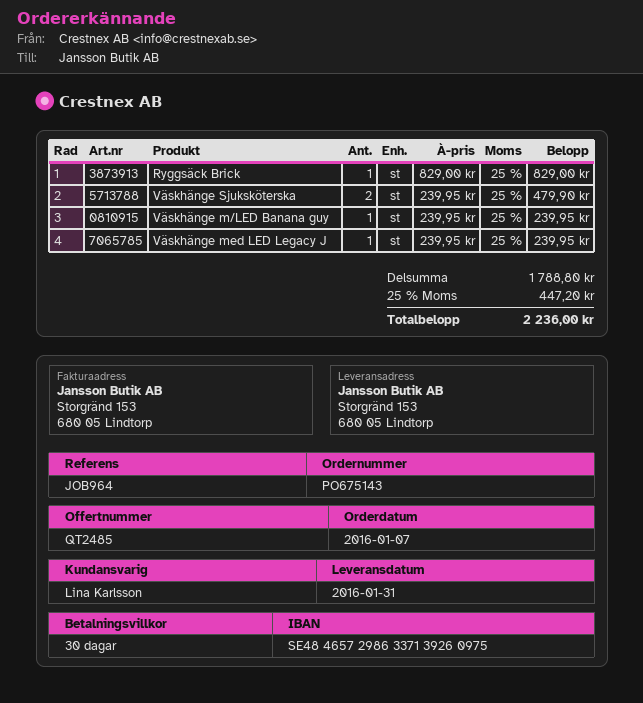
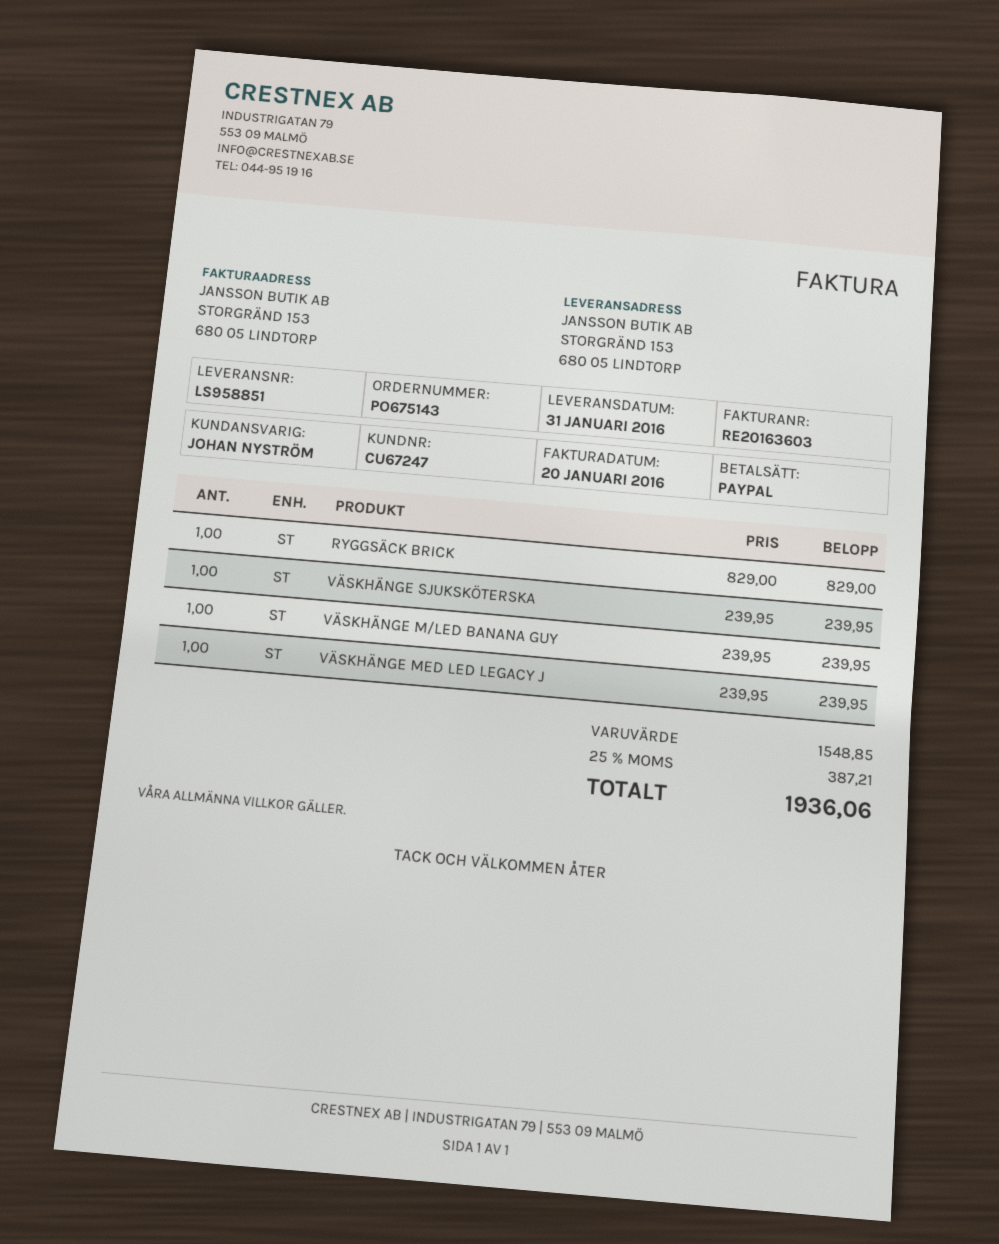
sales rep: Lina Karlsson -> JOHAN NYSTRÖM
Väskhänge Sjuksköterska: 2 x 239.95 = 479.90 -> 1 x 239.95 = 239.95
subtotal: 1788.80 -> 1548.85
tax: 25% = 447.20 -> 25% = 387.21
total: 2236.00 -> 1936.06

···

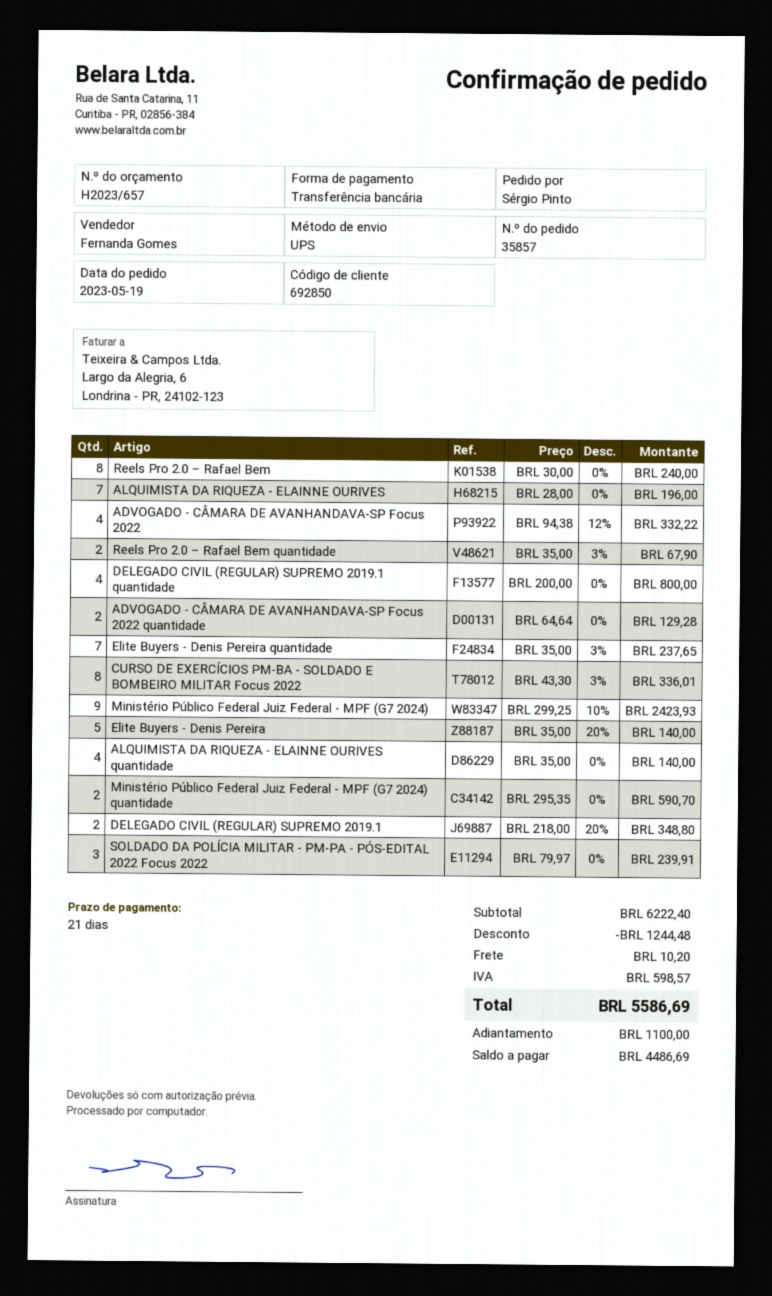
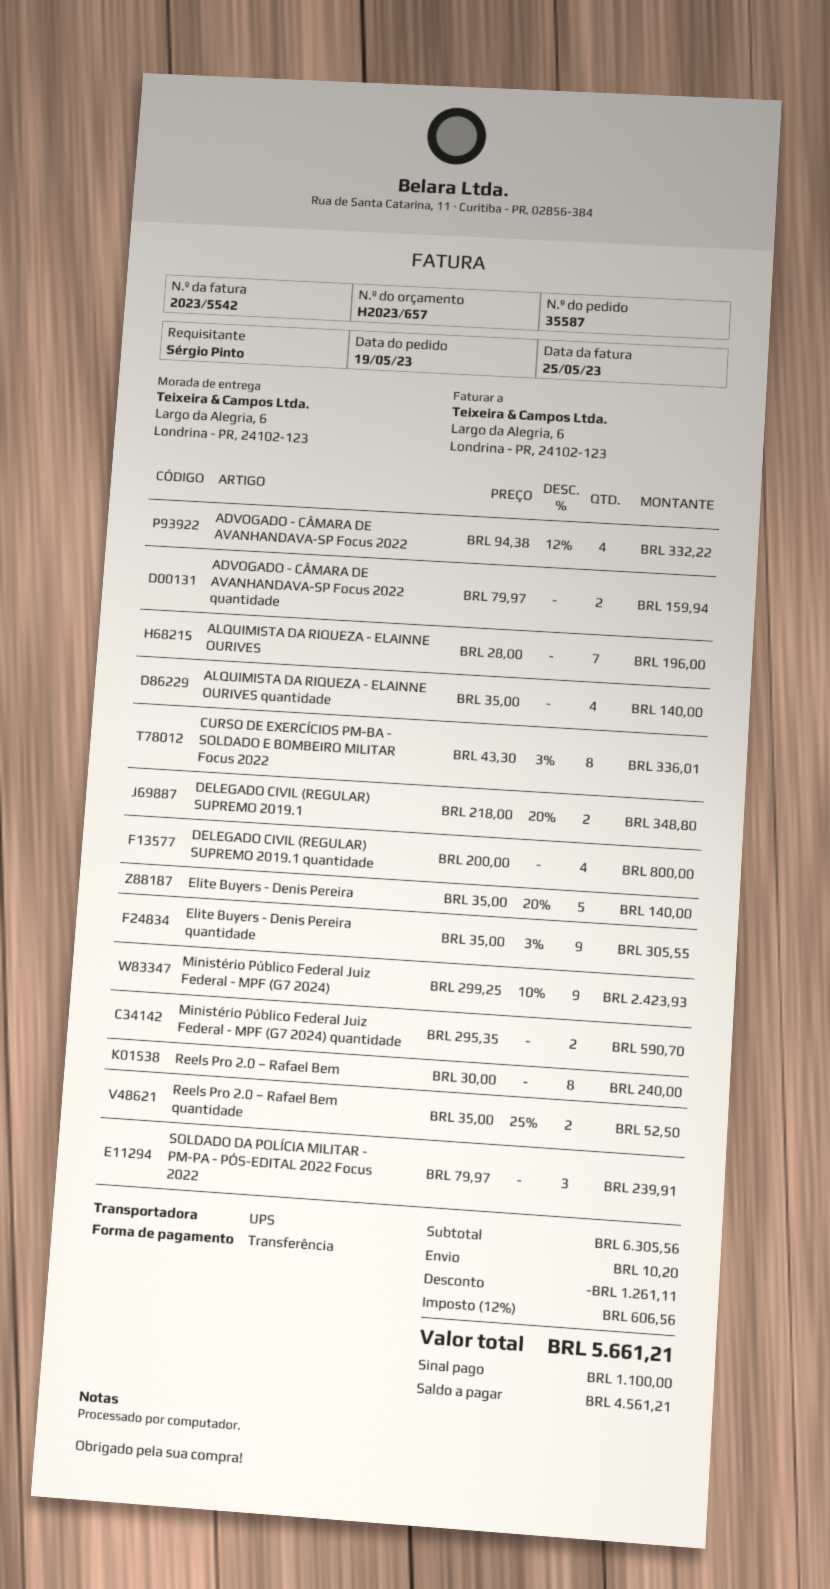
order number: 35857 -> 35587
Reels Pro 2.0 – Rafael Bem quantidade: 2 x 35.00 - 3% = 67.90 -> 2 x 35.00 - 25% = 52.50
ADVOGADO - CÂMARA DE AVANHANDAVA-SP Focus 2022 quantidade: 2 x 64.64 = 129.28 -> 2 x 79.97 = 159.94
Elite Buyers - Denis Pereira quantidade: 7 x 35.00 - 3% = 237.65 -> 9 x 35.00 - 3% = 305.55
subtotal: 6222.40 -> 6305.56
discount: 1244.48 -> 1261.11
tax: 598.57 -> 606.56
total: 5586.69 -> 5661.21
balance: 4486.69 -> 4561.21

···

ASSIGNED TASK>
Going back over the entries above, copy word for word every line from the one that has "ADVOGADO - CÂMARA" on through the one that has "balance: 4486.69 -> 4561.21".

ANSWER SECTION>
ADVOGADO - CÂMARA DE AVANHANDAVA-SP Focus 2022 quantidade: 2 x 64.64 = 129.28 -> 2 x 79.97 = 159.94
Elite Buyers - Denis Pereira quantidade: 7 x 35.00 - 3% = 237.65 -> 9 x 35.00 - 3% = 305.55
subtotal: 6222.40 -> 6305.56
discount: 1244.48 -> 1261.11
tax: 598.57 -> 606.56
total: 5586.69 -> 5661.21
balance: 4486.69 -> 4561.21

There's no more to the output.